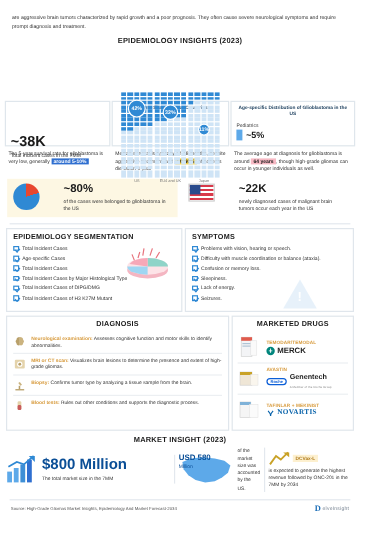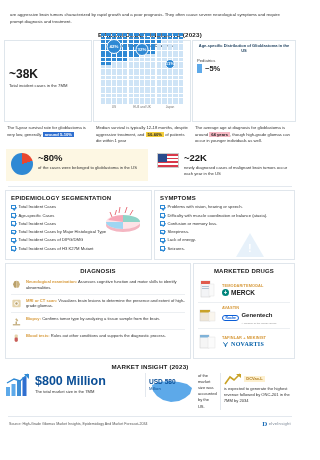--- a/index.html
+++ b/index.html
@@ -32,7 +32,7 @@
   .epi-top { display: flex; gap: 1px; padding: 0 4px; height: 82px; }
   .epi-cell {
     border: 1px solid #dfe6ec; background: #fff;
-    padding: 3px 4px; position: relative;
+    padding: 3px 4px; position: relative; margin-top: 44px;
   }
   .epi-c1 { width: 88px; }
   .epi-c2 { width: 98px; }

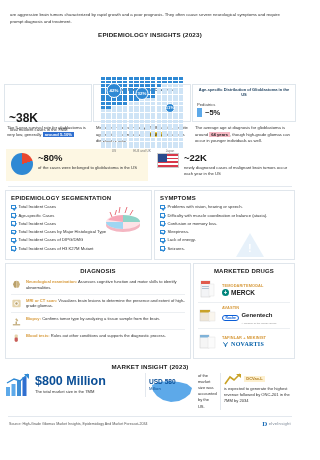--- a/index.html
+++ b/index.html
@@ -93,7 +93,7 @@
   
   .epi-hl { display: flex; gap: 4px; padding: 3px 6px 0; }
   .hl-card {
-    flex: 1; background: #fdf7e3; display: flex; gap: 5px;
+    flex: 1; background: #fdf7e3; display: flex; gap: 20px;
     padding: 4px 5px; align-items: flex-start;
   }
   .hl-card.plain { background: #fff; }

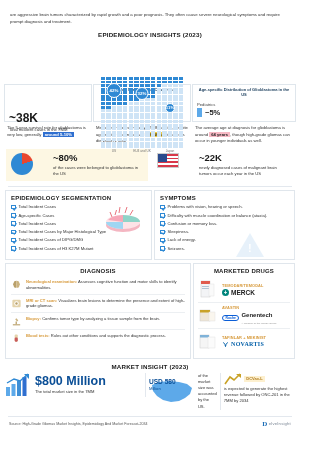--- a/index.html
+++ b/index.html
@@ -176,7 +176,7 @@
 
   
   .mi-wrap { padding: 0 5px; margin-top: 3px; }
-  .mi-row { display: flex; align-items: flex-start; gap: 3px; }
+  .mi-row { display: flex; align-items: center; gap: 3px; }
   .mi-c1 { width: 150px; display: flex; align-items: center; gap: 4px;
            border-right: 1px solid #e3e8ee; padding-right: 4px; }
   .mi-c2 { flex: 1; display: flex; align-items: center; gap: 3px;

WHAT THIS TASK INVOLVES - Within the records above, the line carrying "-176,7 +176,7 @@" starts the range and the last line ends it. Set down that range exactly.

OUTPUT -
@@ -176,7 +176,7 @@
 
   
   .mi-wrap { padding: 0 5px; margin-top: 3px; }
-  .mi-row { display: flex; align-items: flex-start; gap: 3px; }
+  .mi-row { display: flex; align-items: center; gap: 3px; }
   .mi-c1 { width: 150px; display: flex; align-items: center; gap: 4px;
            border-right: 1px solid #e3e8ee; padding-right: 4px; }
   .mi-c2 { flex: 1; display: flex; align-items: center; gap: 3px;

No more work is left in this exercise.